Copy every line from the material below that holds "časů".

:::::

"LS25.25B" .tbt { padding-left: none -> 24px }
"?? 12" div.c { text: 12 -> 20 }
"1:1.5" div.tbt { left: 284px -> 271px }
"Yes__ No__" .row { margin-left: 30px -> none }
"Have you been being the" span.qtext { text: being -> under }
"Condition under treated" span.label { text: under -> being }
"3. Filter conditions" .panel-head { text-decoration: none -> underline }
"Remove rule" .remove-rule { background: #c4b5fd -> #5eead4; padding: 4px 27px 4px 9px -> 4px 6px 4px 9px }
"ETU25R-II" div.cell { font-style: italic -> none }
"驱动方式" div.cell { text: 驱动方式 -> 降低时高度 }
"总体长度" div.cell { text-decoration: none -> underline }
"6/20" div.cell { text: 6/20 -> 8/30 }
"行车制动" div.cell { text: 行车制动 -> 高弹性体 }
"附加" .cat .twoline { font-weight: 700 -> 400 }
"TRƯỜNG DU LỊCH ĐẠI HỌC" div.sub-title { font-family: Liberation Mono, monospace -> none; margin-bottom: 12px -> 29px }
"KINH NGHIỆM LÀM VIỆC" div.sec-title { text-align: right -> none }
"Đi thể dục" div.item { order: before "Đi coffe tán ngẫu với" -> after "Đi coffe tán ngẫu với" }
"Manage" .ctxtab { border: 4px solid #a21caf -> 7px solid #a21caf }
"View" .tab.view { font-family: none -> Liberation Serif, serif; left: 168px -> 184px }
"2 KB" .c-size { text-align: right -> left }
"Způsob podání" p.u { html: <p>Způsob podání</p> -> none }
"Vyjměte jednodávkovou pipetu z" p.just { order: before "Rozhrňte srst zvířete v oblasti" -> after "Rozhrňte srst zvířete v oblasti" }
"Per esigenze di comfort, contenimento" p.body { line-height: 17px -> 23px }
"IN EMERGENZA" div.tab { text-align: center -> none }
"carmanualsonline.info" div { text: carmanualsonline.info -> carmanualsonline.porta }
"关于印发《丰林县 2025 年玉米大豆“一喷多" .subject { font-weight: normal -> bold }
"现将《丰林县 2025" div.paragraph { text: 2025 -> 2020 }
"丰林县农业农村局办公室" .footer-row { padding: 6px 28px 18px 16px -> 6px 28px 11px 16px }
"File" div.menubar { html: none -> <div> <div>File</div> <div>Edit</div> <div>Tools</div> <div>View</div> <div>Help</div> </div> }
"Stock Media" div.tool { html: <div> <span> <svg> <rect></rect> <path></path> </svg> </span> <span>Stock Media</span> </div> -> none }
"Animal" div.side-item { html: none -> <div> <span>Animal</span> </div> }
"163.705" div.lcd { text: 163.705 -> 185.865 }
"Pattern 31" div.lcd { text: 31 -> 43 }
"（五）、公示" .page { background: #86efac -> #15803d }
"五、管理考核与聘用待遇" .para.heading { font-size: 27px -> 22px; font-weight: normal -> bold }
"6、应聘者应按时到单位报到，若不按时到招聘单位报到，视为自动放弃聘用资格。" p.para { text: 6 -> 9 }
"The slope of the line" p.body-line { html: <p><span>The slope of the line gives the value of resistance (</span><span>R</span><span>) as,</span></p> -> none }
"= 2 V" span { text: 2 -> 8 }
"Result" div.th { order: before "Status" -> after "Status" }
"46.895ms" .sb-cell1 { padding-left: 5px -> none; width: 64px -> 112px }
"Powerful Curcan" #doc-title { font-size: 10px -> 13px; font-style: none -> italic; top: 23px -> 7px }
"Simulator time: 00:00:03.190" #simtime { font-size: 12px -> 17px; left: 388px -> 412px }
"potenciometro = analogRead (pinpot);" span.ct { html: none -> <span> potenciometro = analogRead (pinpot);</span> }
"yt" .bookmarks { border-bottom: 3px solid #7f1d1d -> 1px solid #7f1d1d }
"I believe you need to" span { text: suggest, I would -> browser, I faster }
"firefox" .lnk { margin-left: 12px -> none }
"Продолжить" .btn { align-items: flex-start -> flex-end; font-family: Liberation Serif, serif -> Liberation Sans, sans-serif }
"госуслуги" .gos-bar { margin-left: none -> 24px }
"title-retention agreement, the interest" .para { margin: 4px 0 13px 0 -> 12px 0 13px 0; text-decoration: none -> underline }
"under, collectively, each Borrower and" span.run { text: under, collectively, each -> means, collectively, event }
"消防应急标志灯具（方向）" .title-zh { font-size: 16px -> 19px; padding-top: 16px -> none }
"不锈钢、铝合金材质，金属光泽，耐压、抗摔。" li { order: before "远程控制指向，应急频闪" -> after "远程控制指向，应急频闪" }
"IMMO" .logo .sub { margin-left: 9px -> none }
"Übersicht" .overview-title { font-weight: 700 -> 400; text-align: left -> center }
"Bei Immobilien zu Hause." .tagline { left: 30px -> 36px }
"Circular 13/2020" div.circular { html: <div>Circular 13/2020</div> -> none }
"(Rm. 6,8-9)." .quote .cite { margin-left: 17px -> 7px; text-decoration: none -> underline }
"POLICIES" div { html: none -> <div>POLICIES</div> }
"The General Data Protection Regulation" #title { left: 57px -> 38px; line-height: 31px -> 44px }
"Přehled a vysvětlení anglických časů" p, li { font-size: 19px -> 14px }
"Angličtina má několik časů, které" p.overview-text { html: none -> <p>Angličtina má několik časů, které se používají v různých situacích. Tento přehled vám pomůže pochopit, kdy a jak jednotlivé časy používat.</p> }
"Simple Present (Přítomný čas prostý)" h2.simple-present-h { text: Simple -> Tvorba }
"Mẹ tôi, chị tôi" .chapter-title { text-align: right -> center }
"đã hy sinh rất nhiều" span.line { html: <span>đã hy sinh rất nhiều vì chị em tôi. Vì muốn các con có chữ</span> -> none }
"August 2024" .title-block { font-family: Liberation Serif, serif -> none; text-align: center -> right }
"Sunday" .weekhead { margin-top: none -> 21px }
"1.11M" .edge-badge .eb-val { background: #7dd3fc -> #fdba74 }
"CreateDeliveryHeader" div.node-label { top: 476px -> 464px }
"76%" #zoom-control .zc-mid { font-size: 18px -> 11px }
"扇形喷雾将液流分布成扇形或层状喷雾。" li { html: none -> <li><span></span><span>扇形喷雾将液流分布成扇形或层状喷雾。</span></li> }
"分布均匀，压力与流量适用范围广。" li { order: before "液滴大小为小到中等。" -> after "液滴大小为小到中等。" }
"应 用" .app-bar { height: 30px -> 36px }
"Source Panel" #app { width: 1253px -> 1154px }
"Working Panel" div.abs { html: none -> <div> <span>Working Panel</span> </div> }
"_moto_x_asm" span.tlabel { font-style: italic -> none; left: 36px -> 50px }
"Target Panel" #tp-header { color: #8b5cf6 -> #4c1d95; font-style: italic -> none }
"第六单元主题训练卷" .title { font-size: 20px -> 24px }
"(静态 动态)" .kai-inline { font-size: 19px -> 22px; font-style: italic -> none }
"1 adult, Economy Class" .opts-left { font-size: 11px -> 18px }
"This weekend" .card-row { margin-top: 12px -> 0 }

:::::

### Task result
"Přehled a vysvětlení anglických časů" p, li { font-size: 19px -> 14px }
"Angličtina má několik časů, které" p.overview-text { html: none -> <p>Angličtina má několik časů, které se používají v různých situacích. Tento přehled vám pomůže pochopit, kdy a jak jednotlivé časy používat.</p> }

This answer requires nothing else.